Neben den Zustelldiensten haben auch zahlreiche Unternehmen und Start-ups die Marktlücke erkannt und bieten unterschiedliche, diebstahlsichere Aufbewahrungssysteme für Ein- und Mehrfamilienhäuser an. Einige dieser Systeme sind auch für Mieter interessant, da sie keine Festinstallation benötigen. Etwa die „Lockbox“: Pakete werden in einer Plastikbox angeliefert und diese per Metallseil und Anker an der Tür befestigt. Oder der „PaketButler“, eine faltbare Kiste, in der Lieferungen verstaut werden.
Katharina Buri
Innovative Zustellungs-Ideen
Je schneller und innovativer, desto besser: Im Wettkampf um Kunden lassen sich die Zustellfirmen einiges einfallen. Hier eine Auswahl aktueller Ideen:
- Zustellung per Drohne: Amazon und Google experimentieren mit Drohnen, die Pakete ausliefern – Google will schon 2017 in den USA damit starten. Auch DHL testet einen „Paketkopter“, der Pakete in schlecht zugängliche Gebiete zustellt.
- Lieferung in den Kofferraum: DHL, Amazon und Audi haben sich für ein Pilotprojekt zusammengetan, bei dem Pakete in den Kofferraum des geparkten Autos zugestellt werden.
- Privatleute als Paketboten: Diverse Anbieter testen Plattformen, bei denen Privatpersonen die Auslieferung übernehmen und sich so etwas dazuverdienen.
- Transport per Fernbus: Ein Berliner Startup will Pakete flexibel und ökologisch mit Fernbussen auf die Reise schicken.

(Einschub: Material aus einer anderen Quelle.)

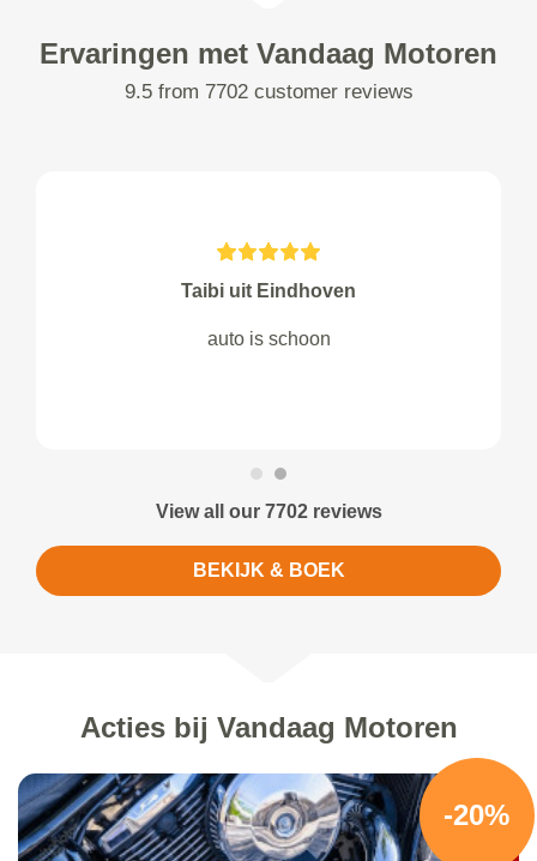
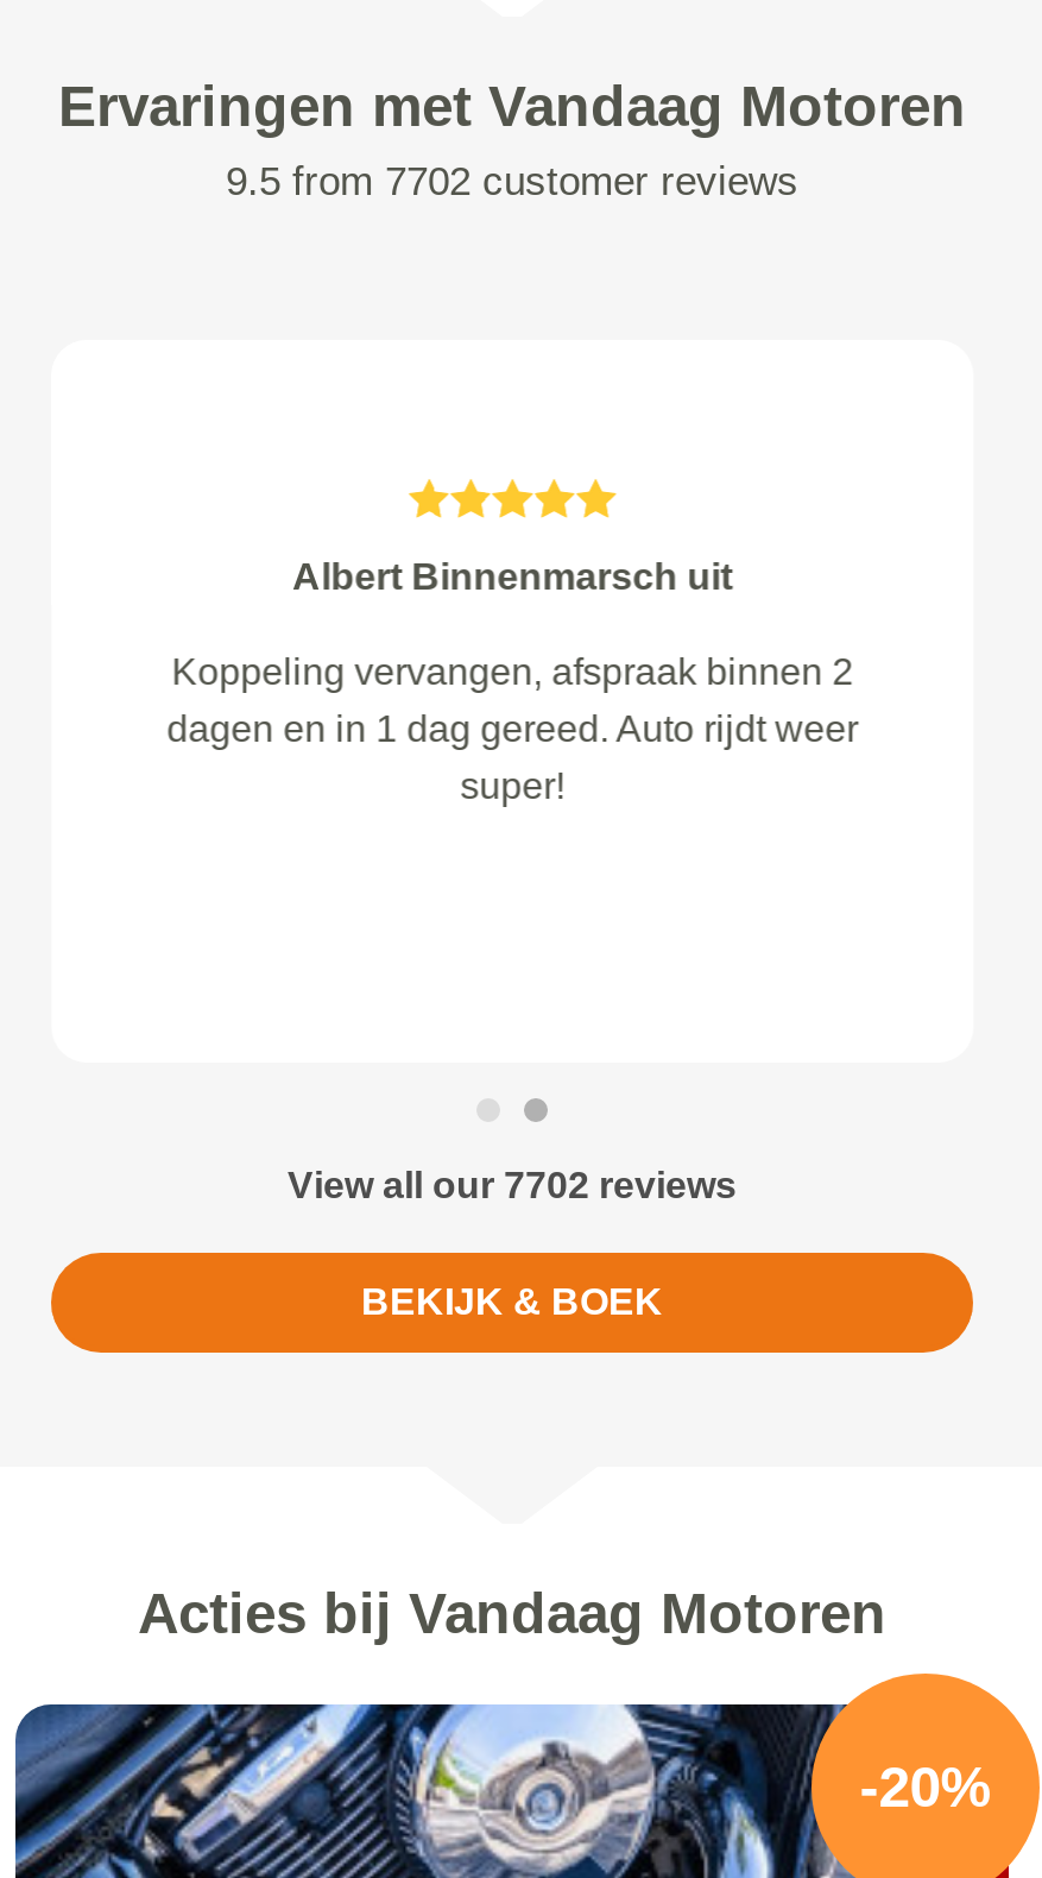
[181,280,356,301] Taibi uit Eindhoven -> [292,556,732,596] Albert Binnenmarsch uit
[207,328,330,349] auto is schoon -> [166,651,858,806] Koppeling vervangen, afspraak binnen 2 | dagen en in 1 dag gereed. Auto rijdt weer | super!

- Flexibler Zustellungsort: Bei UPS „MyChoice“ (leider noch nicht in Deutschland angeboten) kann die Lieferadresse kurzfristig verändert werden – je nachdem, wo sich der Empfänger aufhält.
- Umweltfreundlich ans Ziel: UPS testet in Hamburg die Zustellung mit Sackkarre, Lastenrad und E-Cargo-Bike anstelle von LKW. Das Resultat: weniger zugeparkte Straßen, keine Emissionen auf der „letzten Meile“.